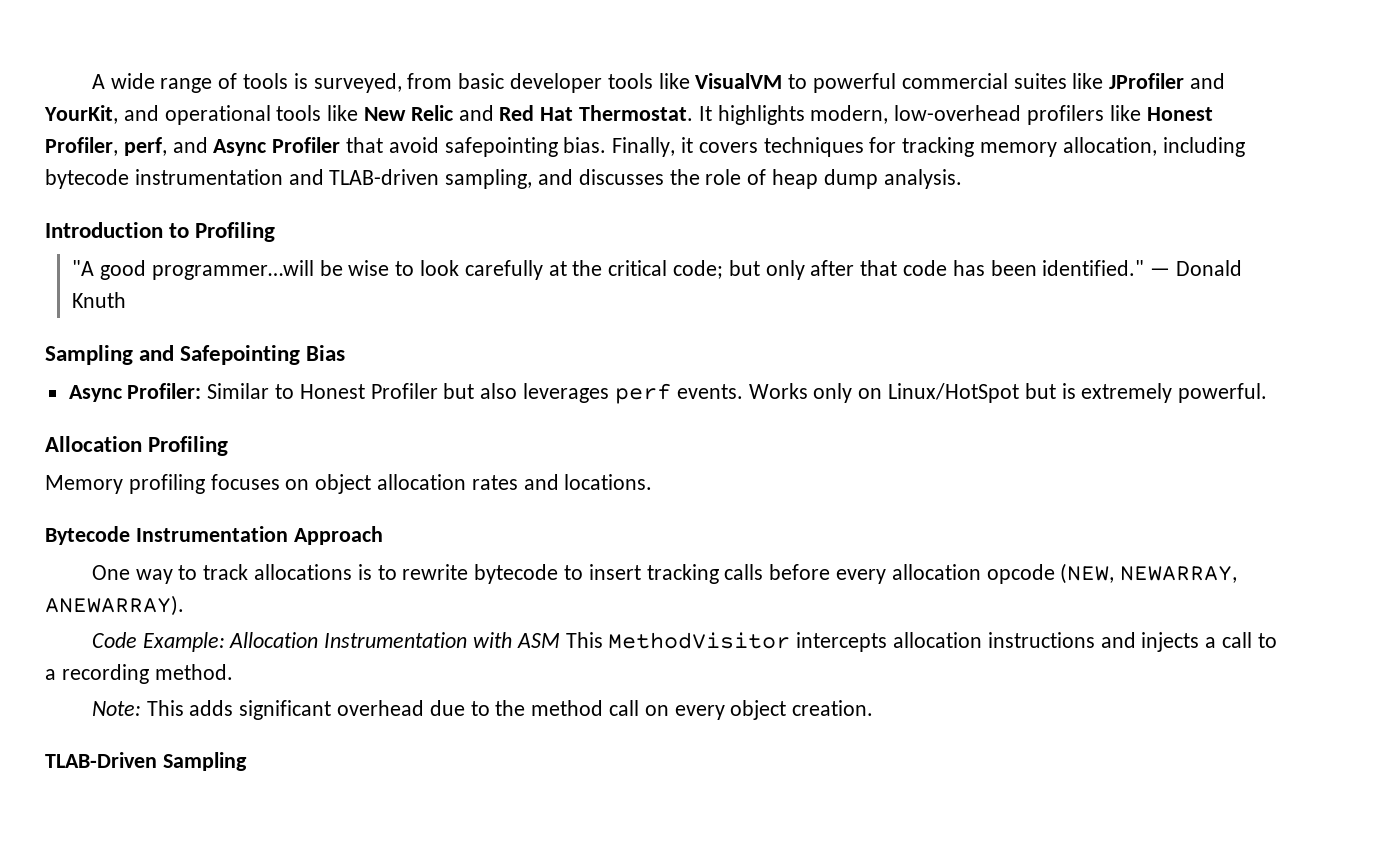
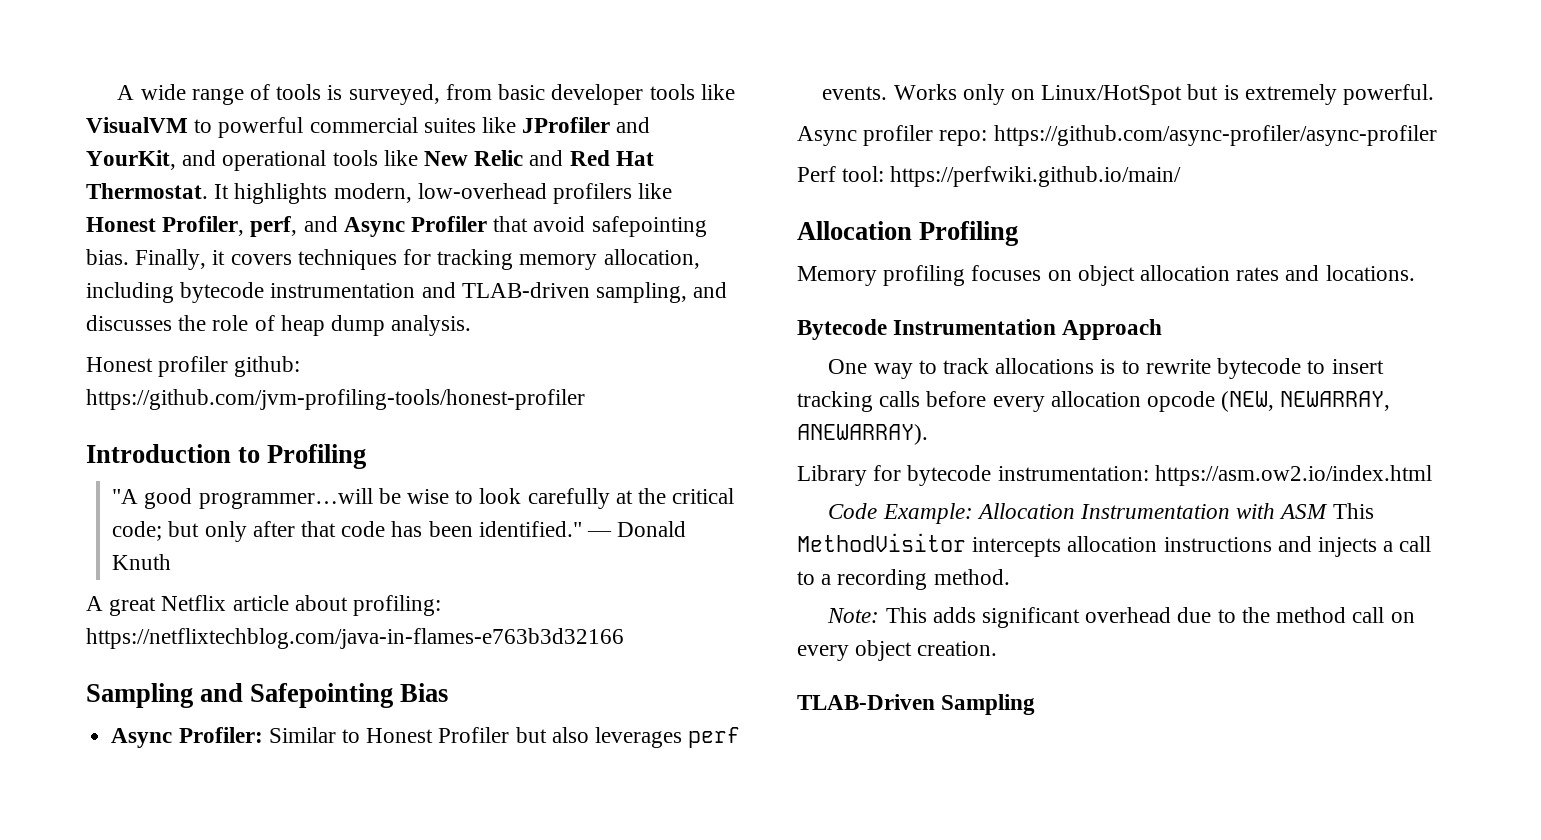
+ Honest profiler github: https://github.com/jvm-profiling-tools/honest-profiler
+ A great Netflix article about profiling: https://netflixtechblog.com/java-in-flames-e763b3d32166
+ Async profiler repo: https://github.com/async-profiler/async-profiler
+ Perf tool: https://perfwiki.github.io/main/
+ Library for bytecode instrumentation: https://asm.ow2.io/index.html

#### [Your task]
Set down exactly the lines that begin with the one containing "profiler repo: https://github.com/async-profiler/async-profiler" and end with the last line above, and no others.

#### [Response to the task]
+ Async profiler repo: https://github.com/async-profiler/async-profiler
+ Perf tool: https://perfwiki.github.io/main/
+ Library for bytecode instrumentation: https://asm.ow2.io/index.html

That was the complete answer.